■ **Version comparison data**
<<<<
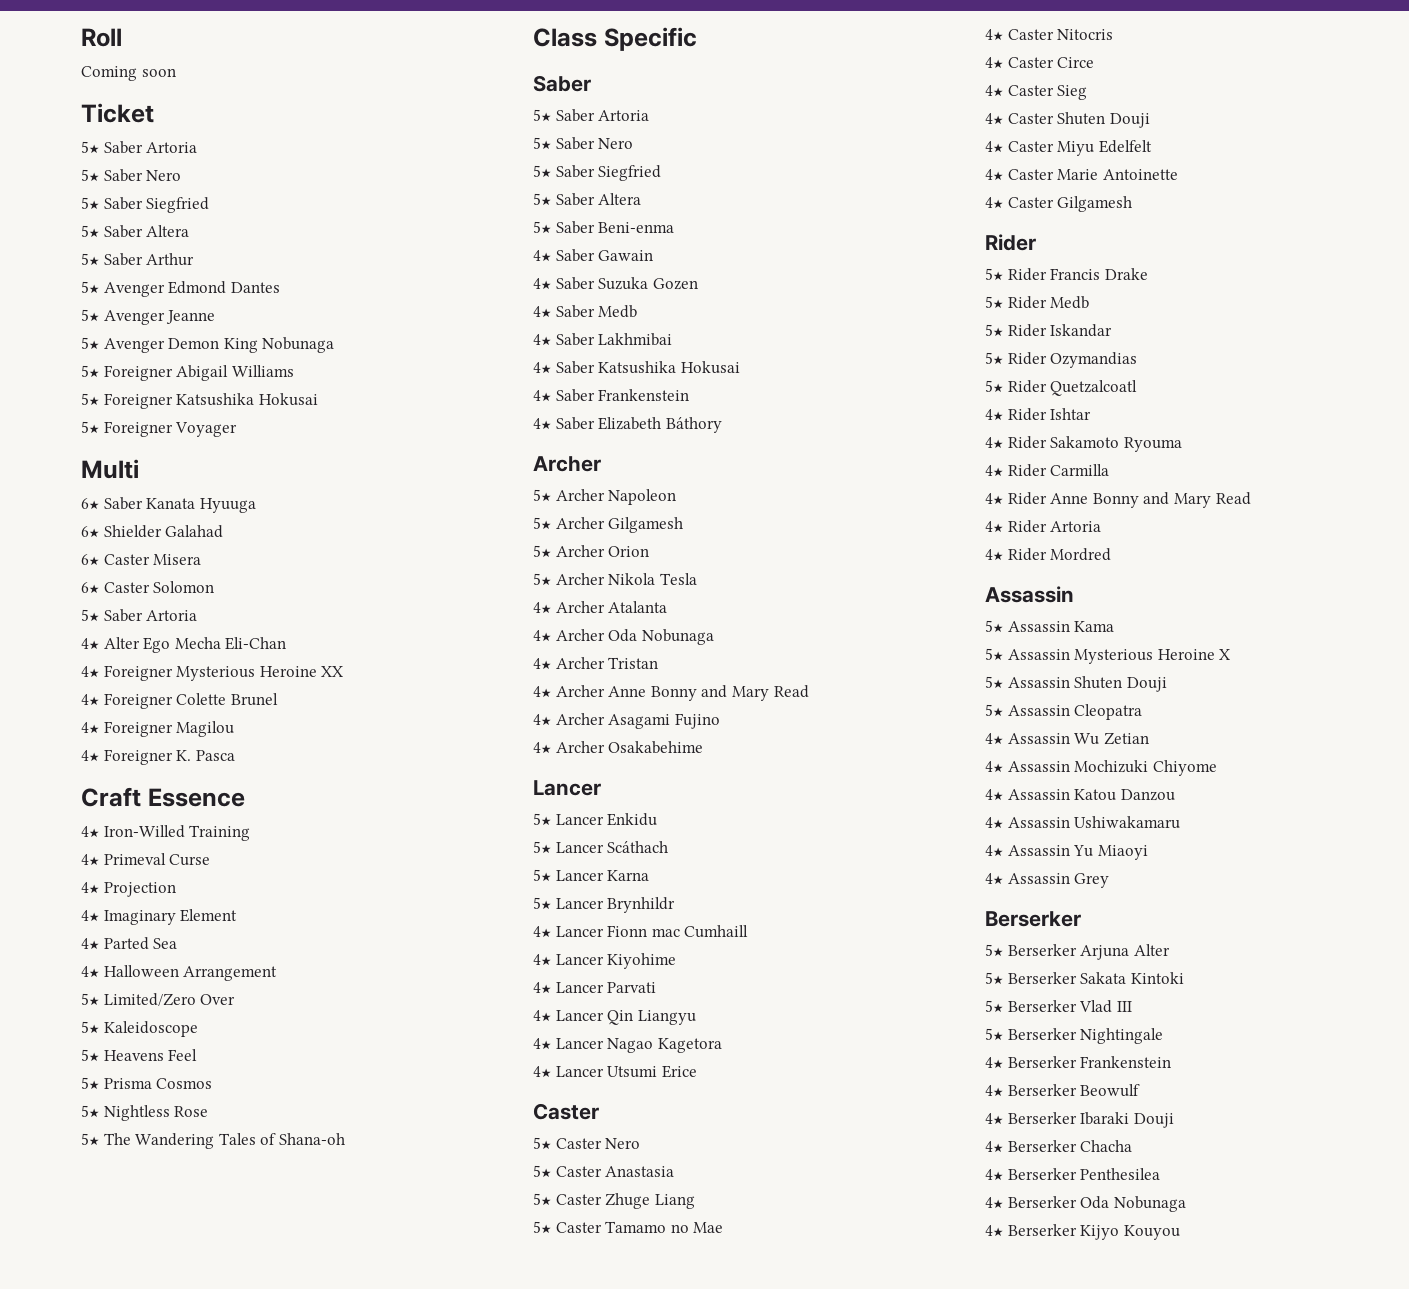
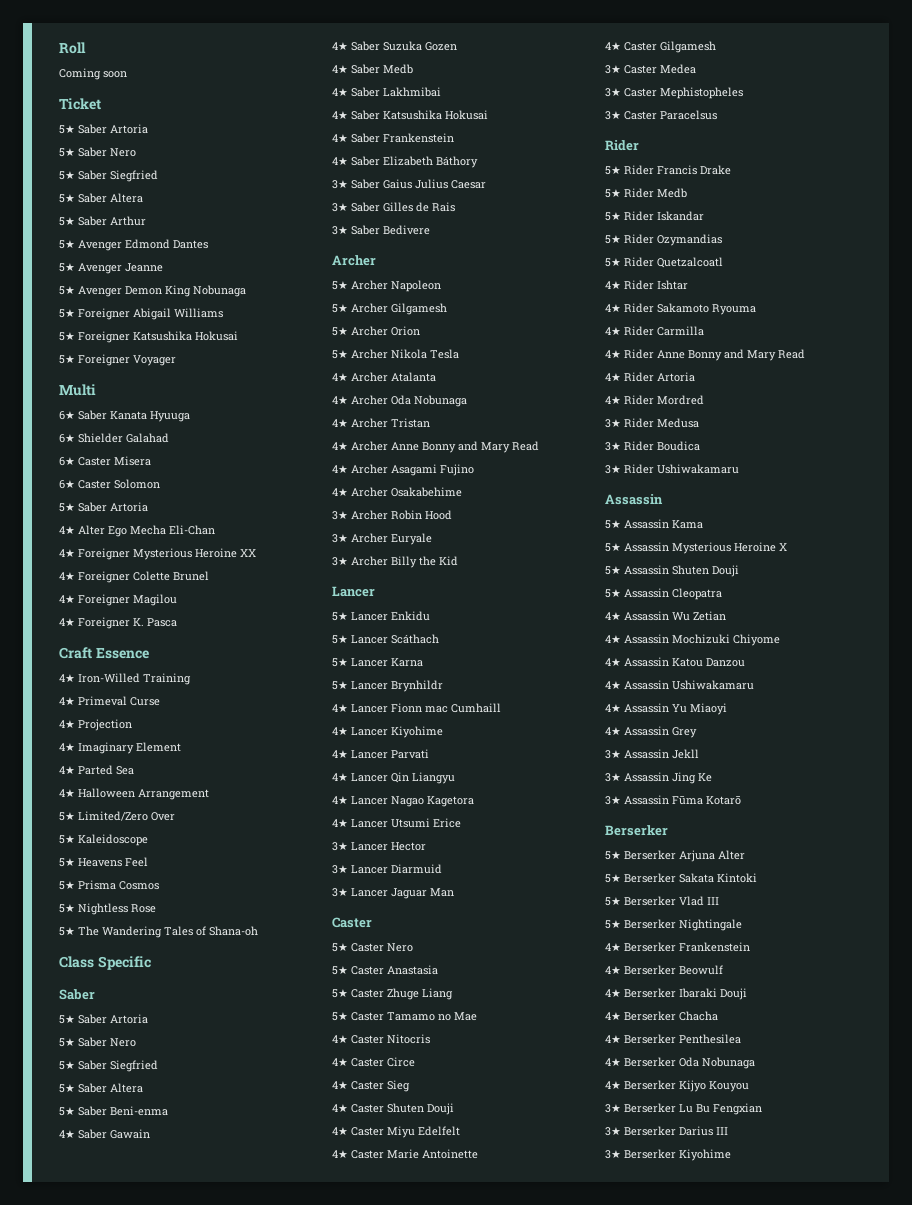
+ 3★ Saber Gaius Julius Caesar
+ 3★ Saber Gilles de Rais
+ 3★ Saber Bedivere
+ 3★ Archer Robin Hood
+ 3★ Archer Euryale
+ 3★ Archer Billy the Kid
+ 3★ Lancer Hector
+ 3★ Lancer Diarmuid
+ 3★ Lancer Jaguar Man
+ 3★ Caster Medea
+ 3★ Caster Mephistopheles
+ 3★ Caster Paracelsus
+ 3★ Rider Medusa
+ 3★ Rider Boudica
+ 3★ Rider Ushiwakamaru
+ 3★ Assassin Jekll
+ 3★ Assassin Jing Ke
+ 3★ Assassin Fūma Kotarō
+ 3★ Berserker Lu Bu Fengxian
+ 3★ Berserker Darius III
+ 3★ Berserker Kiyohime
>>>>
Leaving the pictures aside, give back all the records exactly as they are.

■ **TASK RESPONSE**
+ 3★ Saber Gaius Julius Caesar
+ 3★ Saber Gilles de Rais
+ 3★ Saber Bedivere
+ 3★ Archer Robin Hood
+ 3★ Archer Euryale
+ 3★ Archer Billy the Kid
+ 3★ Lancer Hector
+ 3★ Lancer Diarmuid
+ 3★ Lancer Jaguar Man
+ 3★ Caster Medea
+ 3★ Caster Mephistopheles
+ 3★ Caster Paracelsus
+ 3★ Rider Medusa
+ 3★ Rider Boudica
+ 3★ Rider Ushiwakamaru
+ 3★ Assassin Jekll
+ 3★ Assassin Jing Ke
+ 3★ Assassin Fūma Kotarō
+ 3★ Berserker Lu Bu Fengxian
+ 3★ Berserker Darius III
+ 3★ Berserker Kiyohime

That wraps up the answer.